I have the following 5 files: global_vars.h, global_vars.cpp content.h content.cpp main.cpp.
global_vars.h
#ifndef global_vars_h
#define global_vars_h
namespace Constants{
extern const unsigned int b;
}
#endif
global_vars.cpp
#include "global_vars.h"
namespace Constants{
extern const unsigned int b(5);
}
content.h
#ifndef CONTENT_H_
#define CONTENT_H_
#include "global_vars.h"
#include <bitset>
struct a{
std::bitset<Constants::b> s;
int a=10;
};
#endif
content.cpp
#include "content.h"
a xVar;
main.cpp
#include "content.h"
int main(){
return 0;
}
I get the following errors:
In file included from content.cpp:1:0:
content.h:11:31: error: the value of ‘Constants::b’ is not usable in a constant expression
In file included from content.h:4:0,
from content.cpp:1:
global_vars.h:6:28: note: ‘Constants::b’ was not initialized with a constant expression
extern const unsigned int b;
I have to use Constants::b in files other than content.cpp/.h (for other bitsets) as well so how can I go around doing this? Appreciate the help.
thanks
What you ask is not possible.
In C++, templates are resolved entirely by the compiler, the linker only gets to see fully instantiated bodies of template classes and functions. The compiler only gets to see code that is in a given compilation unit.

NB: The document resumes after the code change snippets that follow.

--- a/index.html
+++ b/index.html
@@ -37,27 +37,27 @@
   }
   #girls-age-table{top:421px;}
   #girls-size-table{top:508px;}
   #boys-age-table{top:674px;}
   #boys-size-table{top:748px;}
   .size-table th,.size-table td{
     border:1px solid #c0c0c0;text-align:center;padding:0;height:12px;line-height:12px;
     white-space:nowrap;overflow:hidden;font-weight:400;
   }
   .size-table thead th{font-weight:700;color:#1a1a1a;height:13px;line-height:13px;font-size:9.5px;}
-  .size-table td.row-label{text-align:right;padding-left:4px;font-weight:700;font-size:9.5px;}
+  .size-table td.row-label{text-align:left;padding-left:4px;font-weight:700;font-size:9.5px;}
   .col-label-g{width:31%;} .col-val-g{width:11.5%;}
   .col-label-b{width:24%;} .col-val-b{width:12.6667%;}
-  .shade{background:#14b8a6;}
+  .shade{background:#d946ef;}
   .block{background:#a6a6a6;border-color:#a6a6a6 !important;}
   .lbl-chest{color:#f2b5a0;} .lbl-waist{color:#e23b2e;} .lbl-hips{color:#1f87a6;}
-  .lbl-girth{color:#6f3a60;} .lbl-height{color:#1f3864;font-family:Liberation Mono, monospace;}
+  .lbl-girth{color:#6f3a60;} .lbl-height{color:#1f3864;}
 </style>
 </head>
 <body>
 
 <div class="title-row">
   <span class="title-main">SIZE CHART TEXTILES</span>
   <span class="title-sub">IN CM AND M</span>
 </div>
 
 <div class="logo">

Therefore, even if an int is extern const and assigned a value in some compilation unit (making it valid at run-time), it cannot possibly be used as a template parameter in any other compilation unit. There would be no way for the compiler to know the value of that int at the time that it is resolving which template instantiations refer to the same types.
The closest you can get most likely, is that you could a pointer to that int as a template parameter, and then if you have e.g. a function using that template parameter which is run at run-time, it could dereference the pointer to get the constant value. If you have link-time optimizations enabled it might even inline it, I'm not sure.